I hope that Nkosi felt the love. I hope she got the spotlight she deserved. I also hope that the unconventional opening gave her time to reflect on her achievement.
Nkosi says that ‘the gymnasts themselves understand the necessity of the team, which is the foundation on which all ‘individual’ performances rest, and without which even the most talented gymnast could not succeed.’ Perhaps the art world is due for a similar psychological shift, where team dynamics are favoured over individual egos. Or, as Zoe Samudzi said recently, ‘a politic of artists understanding themselves as workers, a movement towards artists refusing neoliberal individuation, an embracing of refusal.’
Embracing refusal. What if instead of finding ways to keep the cogs of the market turning during crisis, we paused, reconsidered, took a break? There’s pressure to be productive, use the extra studio time efficiently. But the energy isn’t always there. The heart isn’t always in it.
Nkosi’s work compels us to appreciate moments of idleness. Stasis. Rest. Take Trials.3 The athletes are hanging out in the gymnasium, practicing. Or, looking closer, not practicing. All the apparatuses for greatness are there, but they are not being used. Instead, the girls are idling. Chatting to each other. Taking a breath. Twiddling their thumbs. It’s a tableau of an interlude, a study of stillness, and a celebration of champions when they’re not working
Champion is another painting about refusal. The gymnast is in the foreground, walking away. Only one of the figures is applauding her. The rest of them are expressionless, motionless. There’s all this white space: a piece of paper becomes a dress, becomes a man’s tee-shirt, becomes another’s trousers. Almost like Nkosi had an idea for some characters but decided they looked better un-outlined. Perhaps Champion is a celebration of the work-in-progress. Or, it’s a celebration of negation.

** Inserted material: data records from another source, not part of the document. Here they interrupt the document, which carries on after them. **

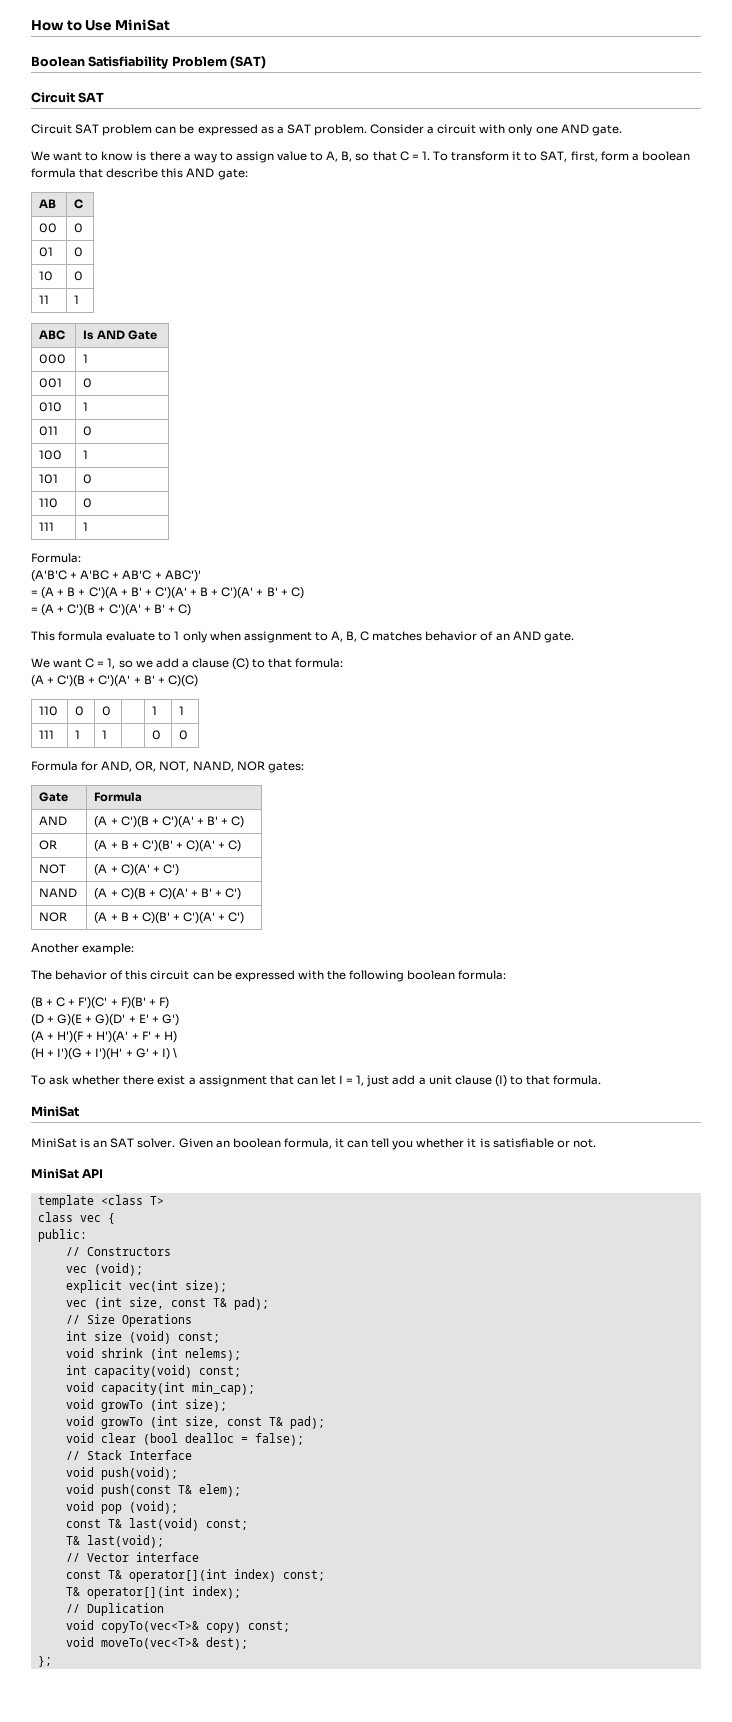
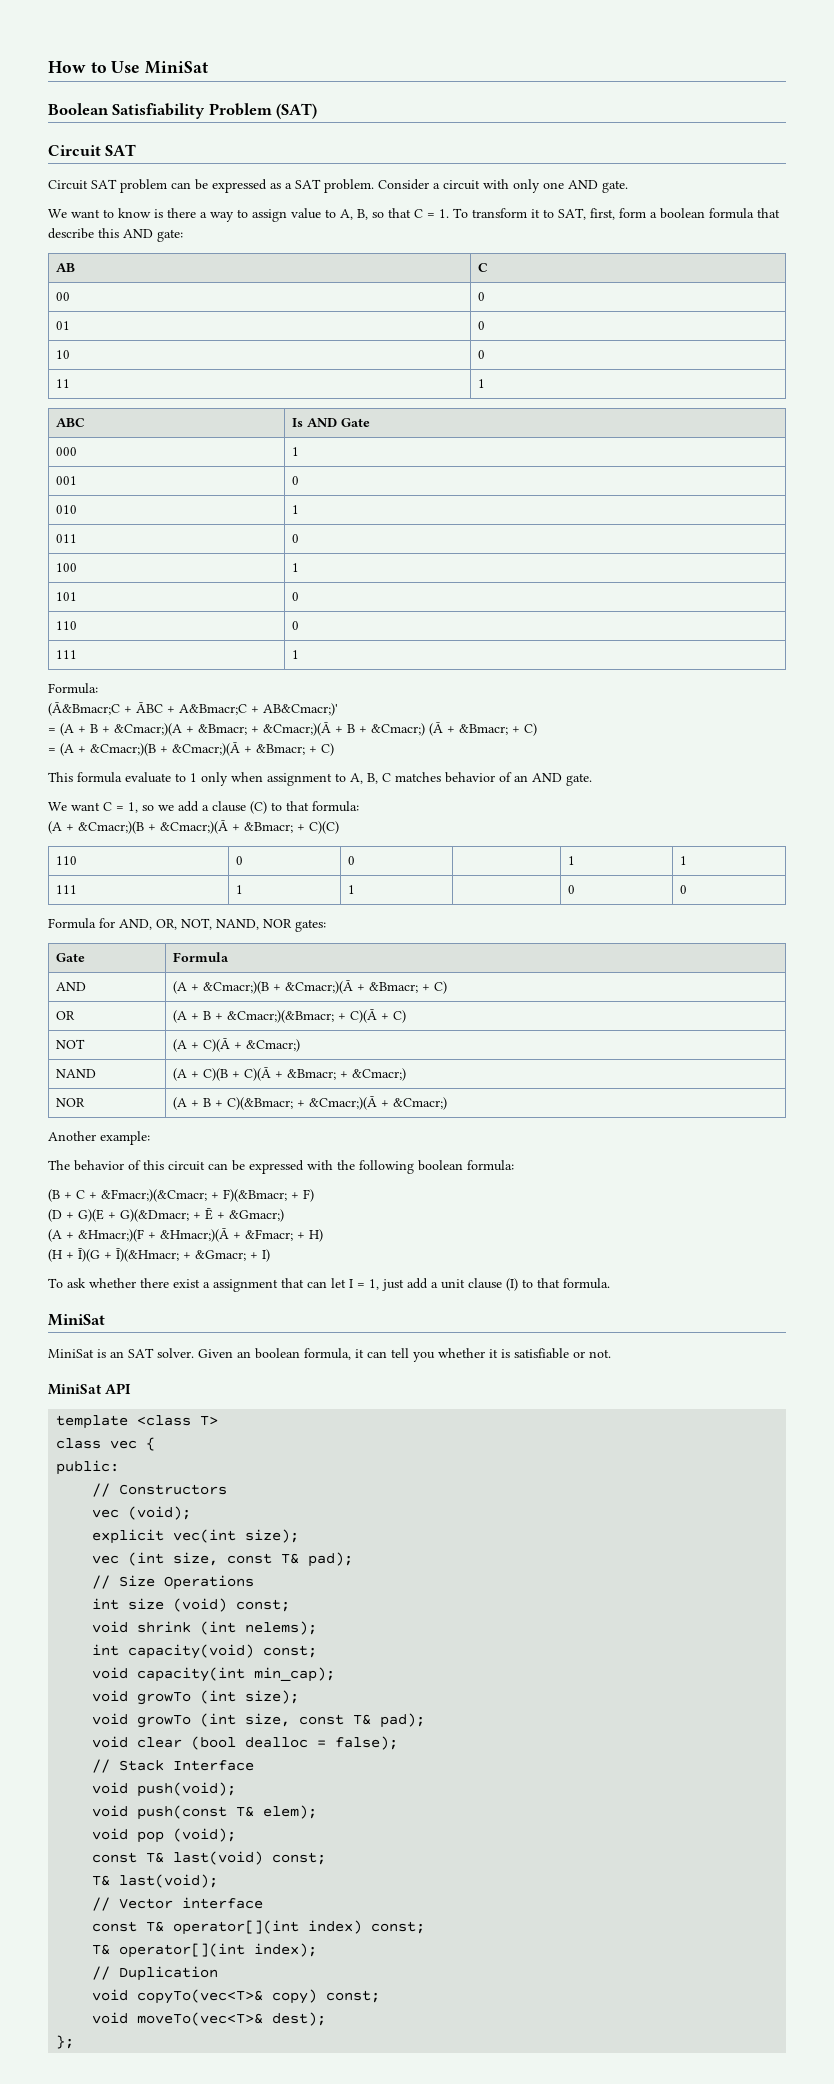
- (A'B'C + A'BC + AB'C + ABC')'
+ (Ā&Bmacr;C + ĀBC + A&Bmacr;C + AB&Cmacr;)'
- = (A + B + C')(A + B' + C')(A' + B + C')(A' + B' + C)
+ = (A + B + &Cmacr;)(A + &Bmacr; + &Cmacr;)(Ā + B + &Cmacr;) (Ā + &Bmacr; + C)
- = (A + C')(B + C')(A' + B' + C)
+ = (A + &Cmacr;)(B + &Cmacr;)(Ā + &Bmacr; + C)
- (A + C')(B + C')(A' + B' + C)(C)
+ (A + &Cmacr;)(B + &Cmacr;)(Ā + &Bmacr; + C)(C)
- AND | (A + C')(B + C')(A' + B' + C)
+ AND | (A + &Cmacr;)(B + &Cmacr;)(Ā + &Bmacr; + C)
- OR | (A + B + C')(B' + C)(A' + C)
+ OR | (A + B + &Cmacr;)(&Bmacr; + C)(Ā + C)
- NOT | (A + C)(A' + C')
+ NOT | (A + C)(Ā + &Cmacr;)
- NAND | (A + C)(B + C)(A' + B' + C')
+ NAND | (A + C)(B + C)(Ā + &Bmacr; + &Cmacr;)
- NOR | (A + B + C)(B' + C')(A' + C')
+ NOR | (A + B + C)(&Bmacr; + &Cmacr;)(Ā + &Cmacr;)
- (B + C + F')(C' + F)(B' + F)
+ (B + C + &Fmacr;)(&Cmacr; + F)(&Bmacr; + F)
- (D + G)(E + G)(D' + E' + G')
- (A + H')(F + H')(A' + F' + H)
+ (D + G)(E + G)(&Dmacr; + Ē + &Gmacr;)
+ (A + &Hmacr;)(F + &Hmacr;)(Ā + &Fmacr; + H)
- (H + I')(G + I')(H' + G' + I) \
+ (H + Ī)(G + Ī)(&Hmacr; + &Gmacr; + I)

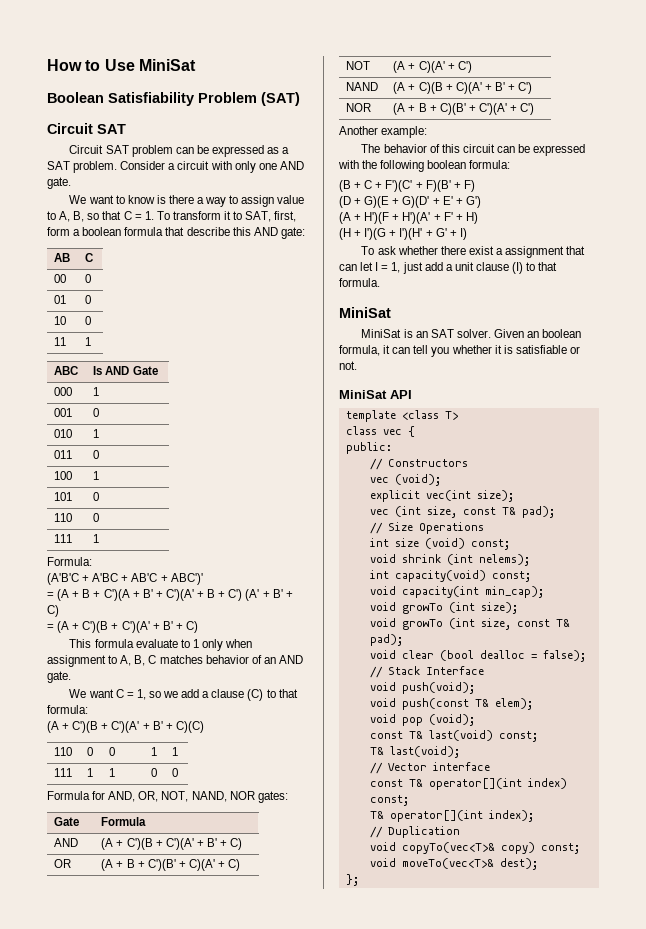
- (Ā&Bmacr;C + ĀBC + A&Bmacr;C + AB&Cmacr;)'
+ (A'B'C + A'BC + AB'C + ABC')'
- = (A + B + &Cmacr;)(A + &Bmacr; + &Cmacr;)(Ā + B + &Cmacr;) (Ā + &Bmacr; + C)
+ = (A + B + C')(A + B' + C')(A' + B + C') (A' + B' + C)
- = (A + &Cmacr;)(B + &Cmacr;)(Ā + &Bmacr; + C)
+ = (A + C')(B + C')(A' + B' + C)
- (A + &Cmacr;)(B + &Cmacr;)(Ā + &Bmacr; + C)(C)
+ (A + C')(B + C')(A' + B' + C)(C)
- AND | (A + &Cmacr;)(B + &Cmacr;)(Ā + &Bmacr; + C)
+ AND | (A + C')(B + C')(A' + B' + C)
- OR | (A + B + &Cmacr;)(&Bmacr; + C)(Ā + C)
+ OR | (A + B + C')(B' + C)(A' + C)
- NOT | (A + C)(Ā + &Cmacr;)
+ NOT | (A + C)(A' + C')
- NAND | (A + C)(B + C)(Ā + &Bmacr; + &Cmacr;)
+ NAND | (A + C)(B + C)(A' + B' + C')
- NOR | (A + B + C)(&Bmacr; + &Cmacr;)(Ā + &Cmacr;)
+ NOR | (A + B + C)(B' + C')(A' + C')
- (B + C + &Fmacr;)(&Cmacr; + F)(&Bmacr; + F)
+ (B + C + F')(C' + F)(B' + F)
- (D + G)(E + G)(&Dmacr; + Ē + &Gmacr;)
- (A + &Hmacr;)(F + &Hmacr;)(Ā + &Fmacr; + H)
+ (D + G)(E + G)(D' + E' + G')
+ (A + H')(F + H')(A' + F' + H)
- (H + Ī)(G + Ī)(&Hmacr; + &Gmacr; + I)
+ (H + I')(G + I')(H' + G' + I)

Negation, to me, feels different from refusal. Refusal is about throwing away, burning up, saying no. Negation is about pausing, setting the tools down, not saying anything. Both are political.
I am drawn back to how Claudia Rankine writes about Serena after a referee makes a blatantly racist call against her: ‘Serena, in her denim skirt, black sneaker boots, and dark mascara, began wagging her finger and saying “no, no, no,” as if by negating the moment she could propel us back into a legible world.’